Recuperação judicial
Falando especificamente do segundo capítulo do projeto, o texto prevê alterações provisórias nas regras estabelecidas pela Lei de Recuperação Judicial em vigor, também válidas até 31 de dezembro de 2020 ou enquanto estiver vigente o estado de calamidade pública. São abrangidas as fases de recuperação extrajudicial e judicial, esta última representando a maior parte dos pedidos feitos ao Judiciário.
A recuperação extrajudicial ficará mais fácil, pois os quóruns são exigidos para homologação do plano passam a ser reduzidos. “No que diz respeito à recuperação judicial, cai uma série de pré-requisitos para o ajuizamento, tornando o pedido muito mais fácil”, explica Ana.

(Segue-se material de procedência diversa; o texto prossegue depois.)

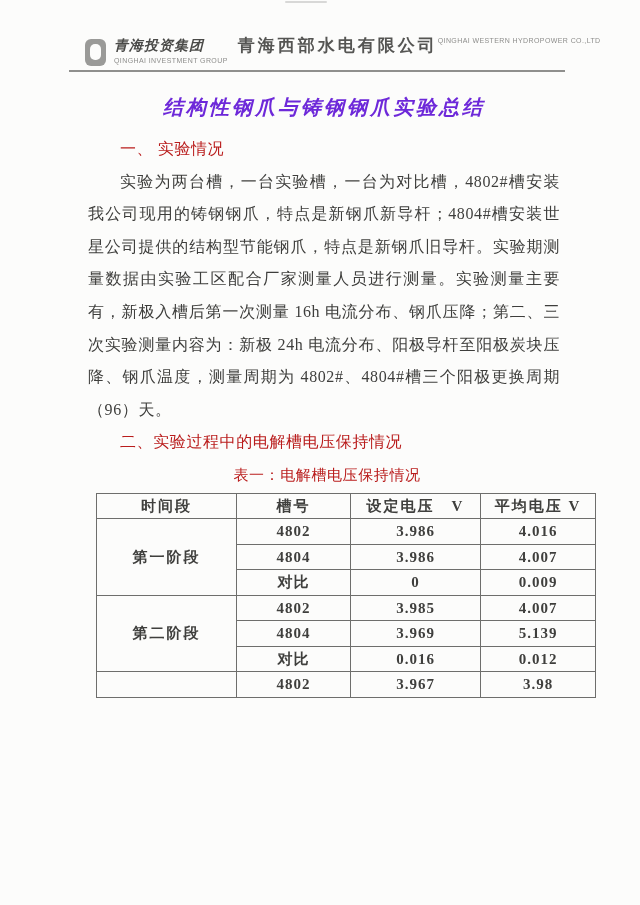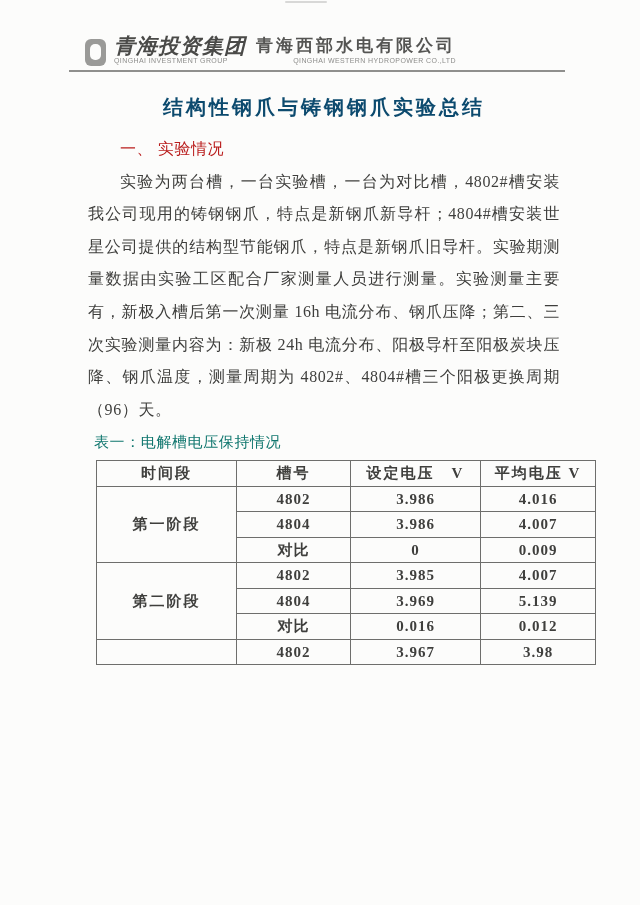"青海投资集团" .brand-cn { font-size: 21px -> 14px }
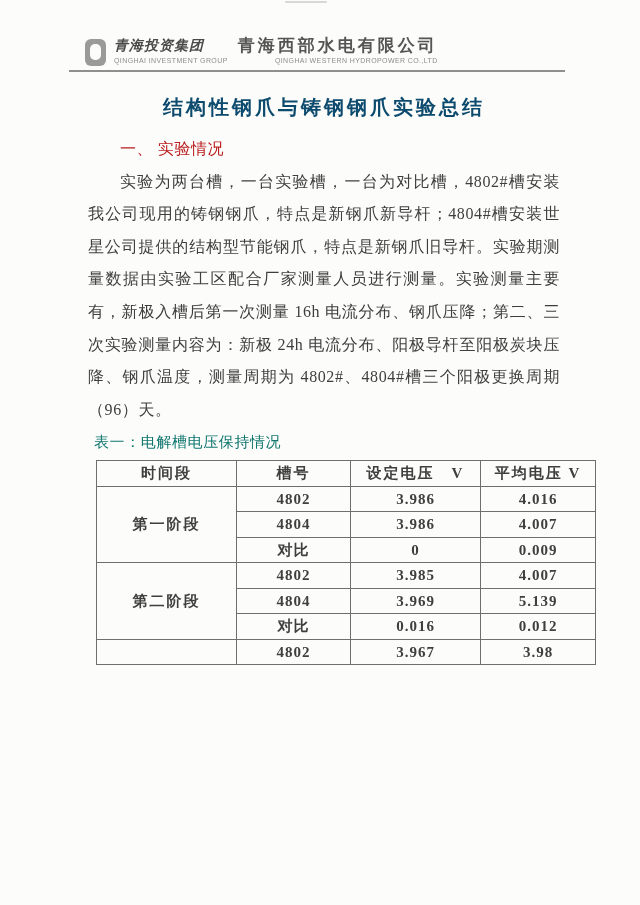"青海西部水电有限公司" .company { align-items: flex-end -> none; flex-direction: column -> row }
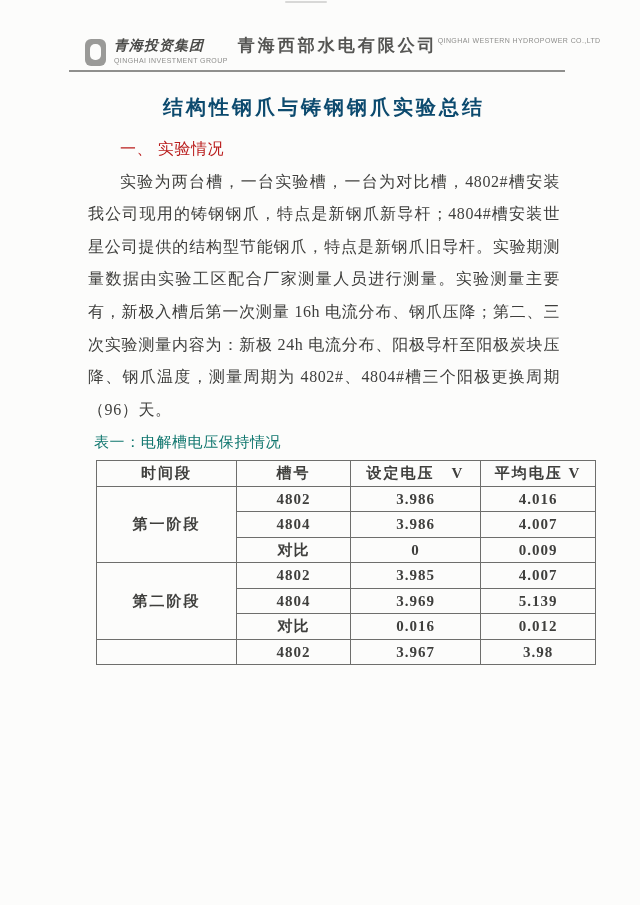"结构性钢爪与铸钢钢爪实验总结" h1.doc-title { color: #0c4a6e -> #6d28d9; font-style: none -> italic }
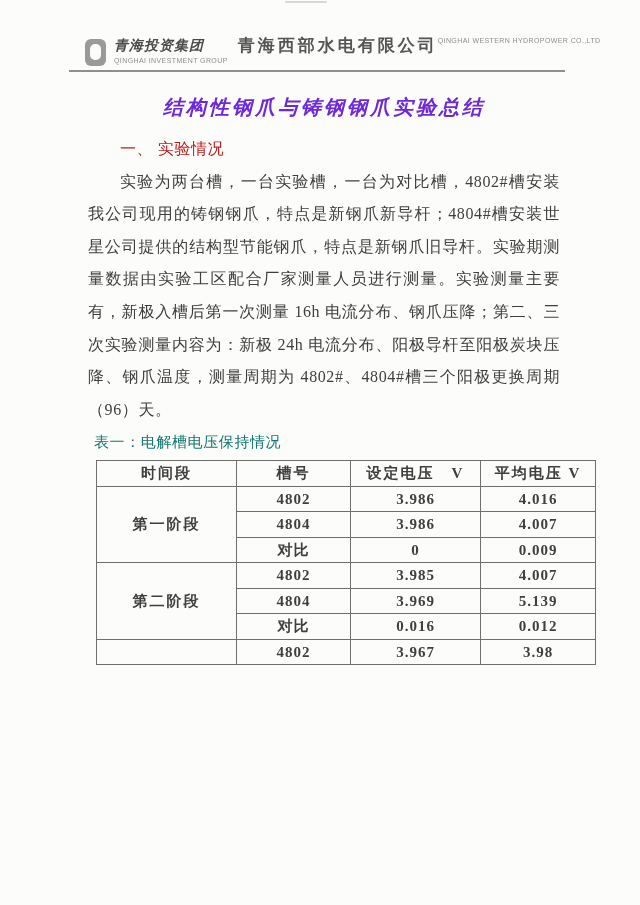"二、实验过程中的电解槽电压保持情况" p.section-heading { html: none -> <p>二、实验过程中的电解槽电压保持情况</p> }
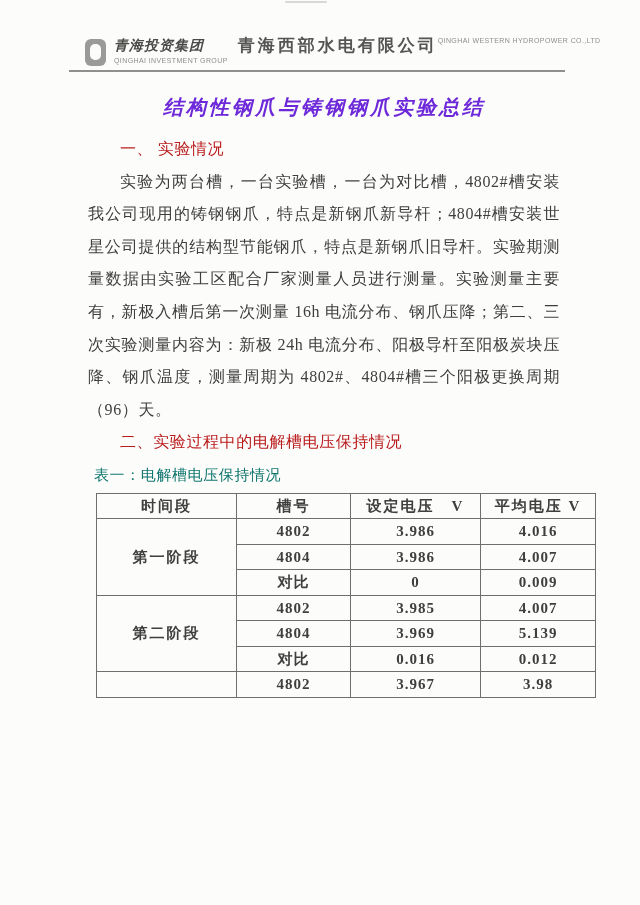"表一：电解槽电压保持情况" .table-caption { color: #0f766e -> #b91c1c; text-align: none -> center }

Para as companhias que já estão com o processo em curso, o projeto dita que qualquer descumprimento de prazos ou regras, cometido em 120 dias, não será implicará na possibilidade de convolação em falência, como ocorre hoje.
“Também há a chance de a empresa apresentar novos planos de recuperação não só judicial, mas também extrajudicial, a serem aprovados pelos credores, para auxiliar as organizações a estruturarem seus respectivos fluxos de pagamento conforme o novo cenário”, afirma a sócia da Deloitte.
Outro ponto interessante é a exclusão do critério de existir, necessariamente, uma dívida de no mínimo 40 salários mínimos para que um credor entre com um pedido de falência contra uma empresa. O valor para que essa provocação possa acontecer sobe para R$ 100 mil.
A especialista da Deloitte vê um clima positivo em torno das medidas propostas, apesar de uma certa insegurança que elas possam causar às empresas devedoras e seus credores. “Não se sabe quanto vai durar a quarentena nem quanto tempo os colaboradores ficarão em casa, mas é o momento de todos se ajudarem na medida do possível, com senso de compreensão e empatia”.